» **Work required**: Wherever the word "more" appears in the entries, copy the whole line.

» **Supplied information**:
- - -

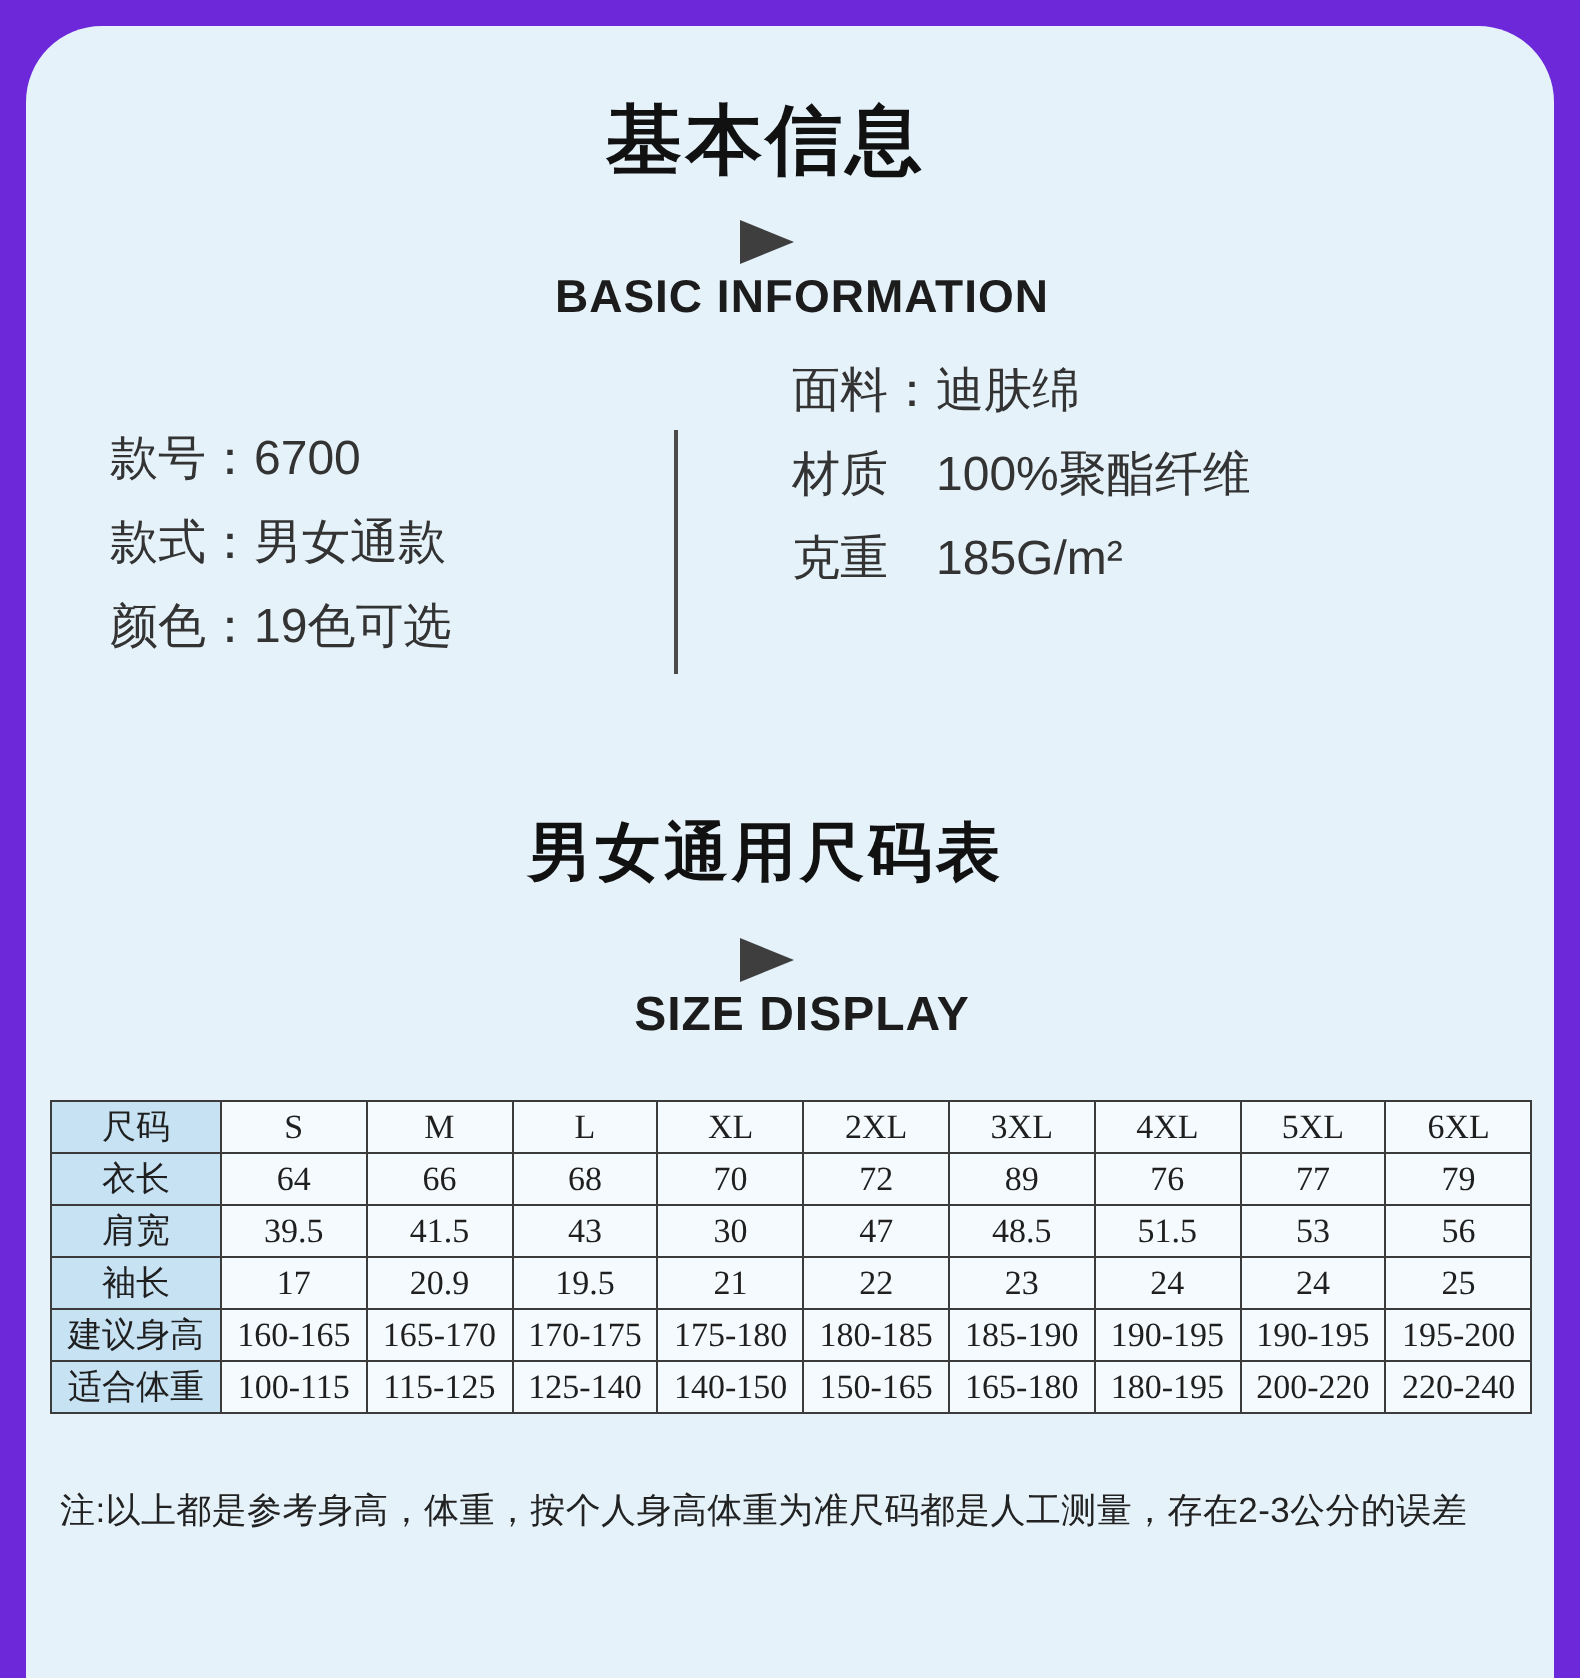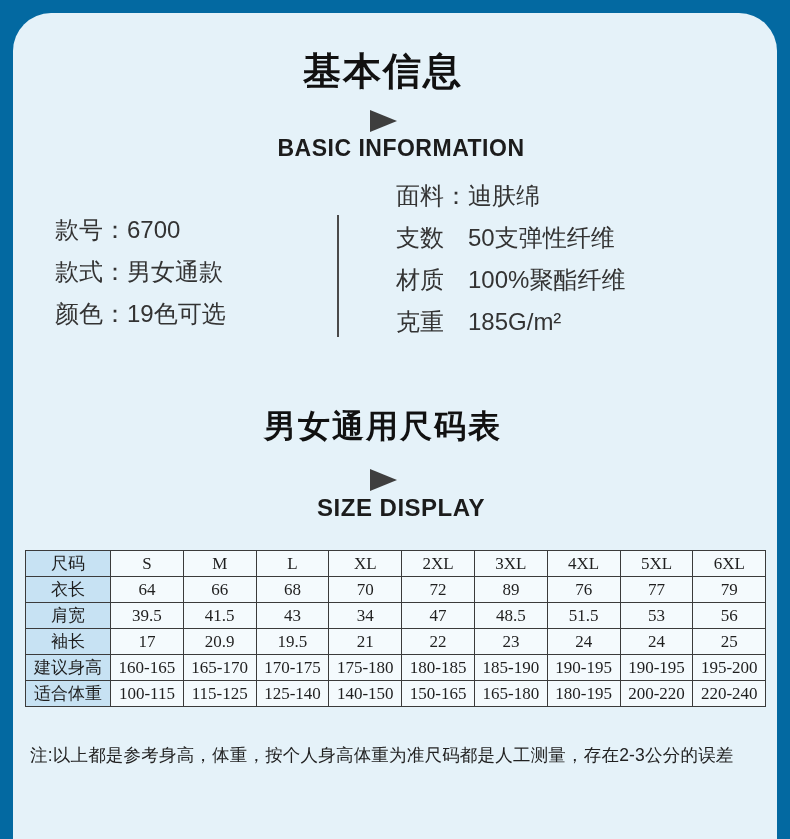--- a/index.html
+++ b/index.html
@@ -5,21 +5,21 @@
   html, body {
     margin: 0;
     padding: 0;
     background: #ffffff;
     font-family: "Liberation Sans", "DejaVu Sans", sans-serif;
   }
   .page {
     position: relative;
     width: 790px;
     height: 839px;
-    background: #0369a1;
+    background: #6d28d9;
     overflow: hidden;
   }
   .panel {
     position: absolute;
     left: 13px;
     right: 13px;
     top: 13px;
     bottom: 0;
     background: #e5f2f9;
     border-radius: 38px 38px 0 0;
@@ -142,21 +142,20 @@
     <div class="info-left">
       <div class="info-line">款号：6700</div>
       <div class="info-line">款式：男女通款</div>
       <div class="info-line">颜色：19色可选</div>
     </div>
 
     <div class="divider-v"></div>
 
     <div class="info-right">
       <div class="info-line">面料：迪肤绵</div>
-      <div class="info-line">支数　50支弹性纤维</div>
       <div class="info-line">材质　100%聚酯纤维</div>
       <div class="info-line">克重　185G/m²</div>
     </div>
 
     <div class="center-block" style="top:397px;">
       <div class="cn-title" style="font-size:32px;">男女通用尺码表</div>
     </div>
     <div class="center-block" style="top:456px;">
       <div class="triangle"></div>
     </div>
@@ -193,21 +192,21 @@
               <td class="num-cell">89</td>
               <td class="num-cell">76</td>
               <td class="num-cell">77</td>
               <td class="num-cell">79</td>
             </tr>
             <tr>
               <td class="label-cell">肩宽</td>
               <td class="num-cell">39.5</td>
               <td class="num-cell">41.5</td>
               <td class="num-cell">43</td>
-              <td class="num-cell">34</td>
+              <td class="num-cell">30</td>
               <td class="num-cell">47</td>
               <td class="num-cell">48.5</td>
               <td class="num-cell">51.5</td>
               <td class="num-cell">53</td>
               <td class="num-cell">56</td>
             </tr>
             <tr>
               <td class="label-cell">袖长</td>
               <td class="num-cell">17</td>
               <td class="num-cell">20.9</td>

- - -

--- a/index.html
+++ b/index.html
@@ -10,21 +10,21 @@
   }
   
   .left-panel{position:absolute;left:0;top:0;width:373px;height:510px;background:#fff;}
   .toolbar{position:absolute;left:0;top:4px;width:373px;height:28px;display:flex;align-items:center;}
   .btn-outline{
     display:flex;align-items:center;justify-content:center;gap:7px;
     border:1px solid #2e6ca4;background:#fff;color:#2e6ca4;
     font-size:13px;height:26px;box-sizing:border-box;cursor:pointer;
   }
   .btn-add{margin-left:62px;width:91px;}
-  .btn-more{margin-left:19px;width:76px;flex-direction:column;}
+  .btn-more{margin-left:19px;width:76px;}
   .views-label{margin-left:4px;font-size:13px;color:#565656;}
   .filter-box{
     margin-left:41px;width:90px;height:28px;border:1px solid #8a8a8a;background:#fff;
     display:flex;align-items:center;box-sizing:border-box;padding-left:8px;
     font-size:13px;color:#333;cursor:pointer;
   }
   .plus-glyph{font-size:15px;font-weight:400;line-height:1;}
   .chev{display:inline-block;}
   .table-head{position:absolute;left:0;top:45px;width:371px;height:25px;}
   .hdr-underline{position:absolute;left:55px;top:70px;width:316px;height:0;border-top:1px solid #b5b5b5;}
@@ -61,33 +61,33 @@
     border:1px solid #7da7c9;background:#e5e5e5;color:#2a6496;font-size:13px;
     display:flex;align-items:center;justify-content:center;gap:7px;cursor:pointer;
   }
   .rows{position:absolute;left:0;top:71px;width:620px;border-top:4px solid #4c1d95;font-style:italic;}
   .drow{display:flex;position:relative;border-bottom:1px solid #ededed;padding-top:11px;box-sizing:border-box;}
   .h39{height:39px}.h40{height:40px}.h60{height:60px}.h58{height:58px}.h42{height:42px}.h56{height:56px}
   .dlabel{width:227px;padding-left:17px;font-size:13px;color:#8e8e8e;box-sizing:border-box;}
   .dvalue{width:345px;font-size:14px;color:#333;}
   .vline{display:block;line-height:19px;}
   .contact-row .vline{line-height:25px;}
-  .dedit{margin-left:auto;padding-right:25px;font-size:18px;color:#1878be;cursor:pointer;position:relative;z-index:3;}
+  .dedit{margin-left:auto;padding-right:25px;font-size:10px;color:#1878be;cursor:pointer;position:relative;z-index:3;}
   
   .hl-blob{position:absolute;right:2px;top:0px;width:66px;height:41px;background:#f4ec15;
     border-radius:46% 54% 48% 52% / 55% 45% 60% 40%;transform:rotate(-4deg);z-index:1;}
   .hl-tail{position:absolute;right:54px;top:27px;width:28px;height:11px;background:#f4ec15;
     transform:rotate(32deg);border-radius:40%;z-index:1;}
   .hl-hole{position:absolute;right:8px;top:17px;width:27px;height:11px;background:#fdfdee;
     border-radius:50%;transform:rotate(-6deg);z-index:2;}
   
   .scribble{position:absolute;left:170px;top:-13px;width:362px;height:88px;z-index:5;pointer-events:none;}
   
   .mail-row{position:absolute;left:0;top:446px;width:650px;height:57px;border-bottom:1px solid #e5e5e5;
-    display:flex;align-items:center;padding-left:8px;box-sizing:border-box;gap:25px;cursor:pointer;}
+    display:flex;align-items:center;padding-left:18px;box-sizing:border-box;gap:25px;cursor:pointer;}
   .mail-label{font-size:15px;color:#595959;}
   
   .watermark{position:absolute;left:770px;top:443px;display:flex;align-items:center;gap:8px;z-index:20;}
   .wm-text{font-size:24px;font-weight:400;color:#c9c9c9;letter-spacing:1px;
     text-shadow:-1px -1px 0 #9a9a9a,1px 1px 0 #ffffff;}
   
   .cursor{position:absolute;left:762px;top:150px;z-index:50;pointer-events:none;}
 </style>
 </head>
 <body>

- - -

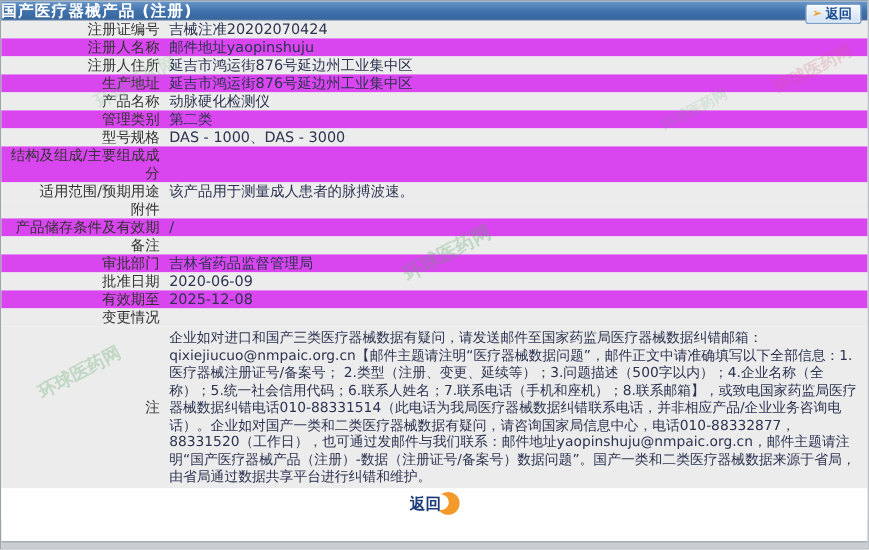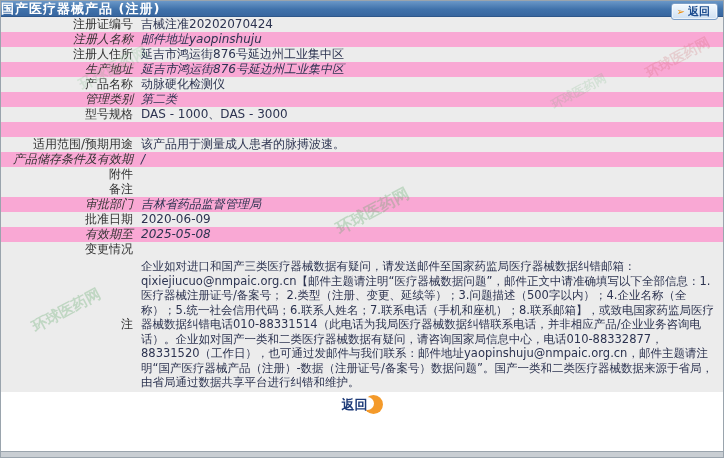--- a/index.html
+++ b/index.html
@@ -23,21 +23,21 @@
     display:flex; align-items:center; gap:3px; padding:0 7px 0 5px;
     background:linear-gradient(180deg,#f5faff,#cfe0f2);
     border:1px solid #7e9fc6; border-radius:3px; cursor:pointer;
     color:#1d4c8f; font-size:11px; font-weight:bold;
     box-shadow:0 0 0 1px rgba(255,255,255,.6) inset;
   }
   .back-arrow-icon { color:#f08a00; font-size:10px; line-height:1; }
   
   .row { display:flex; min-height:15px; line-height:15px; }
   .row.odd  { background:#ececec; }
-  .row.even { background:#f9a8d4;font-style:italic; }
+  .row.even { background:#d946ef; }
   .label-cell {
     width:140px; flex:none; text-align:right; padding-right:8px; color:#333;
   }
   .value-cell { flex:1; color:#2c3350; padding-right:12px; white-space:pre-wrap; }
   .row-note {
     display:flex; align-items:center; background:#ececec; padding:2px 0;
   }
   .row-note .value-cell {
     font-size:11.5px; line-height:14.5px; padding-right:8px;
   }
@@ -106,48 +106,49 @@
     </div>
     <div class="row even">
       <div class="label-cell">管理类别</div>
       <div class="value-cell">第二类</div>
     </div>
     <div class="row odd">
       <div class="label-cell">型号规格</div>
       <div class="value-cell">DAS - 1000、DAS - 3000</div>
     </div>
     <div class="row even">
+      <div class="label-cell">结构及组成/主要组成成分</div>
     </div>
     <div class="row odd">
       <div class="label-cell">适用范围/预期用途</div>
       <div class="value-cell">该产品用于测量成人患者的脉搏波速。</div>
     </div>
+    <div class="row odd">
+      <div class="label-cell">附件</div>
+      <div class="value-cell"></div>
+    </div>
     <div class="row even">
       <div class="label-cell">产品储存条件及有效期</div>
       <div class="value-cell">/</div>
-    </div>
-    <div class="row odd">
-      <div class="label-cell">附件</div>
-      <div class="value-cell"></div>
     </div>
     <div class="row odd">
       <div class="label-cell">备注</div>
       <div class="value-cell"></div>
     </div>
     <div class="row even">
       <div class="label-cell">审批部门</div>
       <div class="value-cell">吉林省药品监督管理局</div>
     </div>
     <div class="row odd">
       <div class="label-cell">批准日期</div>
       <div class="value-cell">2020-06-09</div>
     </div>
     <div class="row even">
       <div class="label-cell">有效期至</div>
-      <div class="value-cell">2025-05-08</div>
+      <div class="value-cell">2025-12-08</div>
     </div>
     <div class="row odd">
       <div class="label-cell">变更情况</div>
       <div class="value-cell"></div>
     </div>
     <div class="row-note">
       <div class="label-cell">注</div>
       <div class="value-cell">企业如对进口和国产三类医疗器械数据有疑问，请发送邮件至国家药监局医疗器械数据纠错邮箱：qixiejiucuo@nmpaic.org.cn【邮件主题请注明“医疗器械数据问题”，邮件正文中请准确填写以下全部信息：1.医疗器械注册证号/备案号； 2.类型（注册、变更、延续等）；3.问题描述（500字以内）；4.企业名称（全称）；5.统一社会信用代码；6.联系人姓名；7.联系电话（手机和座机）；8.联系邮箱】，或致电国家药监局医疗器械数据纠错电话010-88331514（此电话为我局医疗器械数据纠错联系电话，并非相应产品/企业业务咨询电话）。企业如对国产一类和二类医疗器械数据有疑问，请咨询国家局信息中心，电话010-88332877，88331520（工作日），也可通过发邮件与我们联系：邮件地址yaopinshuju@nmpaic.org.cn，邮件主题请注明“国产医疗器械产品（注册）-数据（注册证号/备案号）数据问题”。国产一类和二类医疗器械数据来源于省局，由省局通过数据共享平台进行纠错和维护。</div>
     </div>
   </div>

- - -

» **Response**:
-  .btn-more{margin-left:19px;width:76px;flex-direction:column;}
+  .btn-more{margin-left:19px;width:76px;}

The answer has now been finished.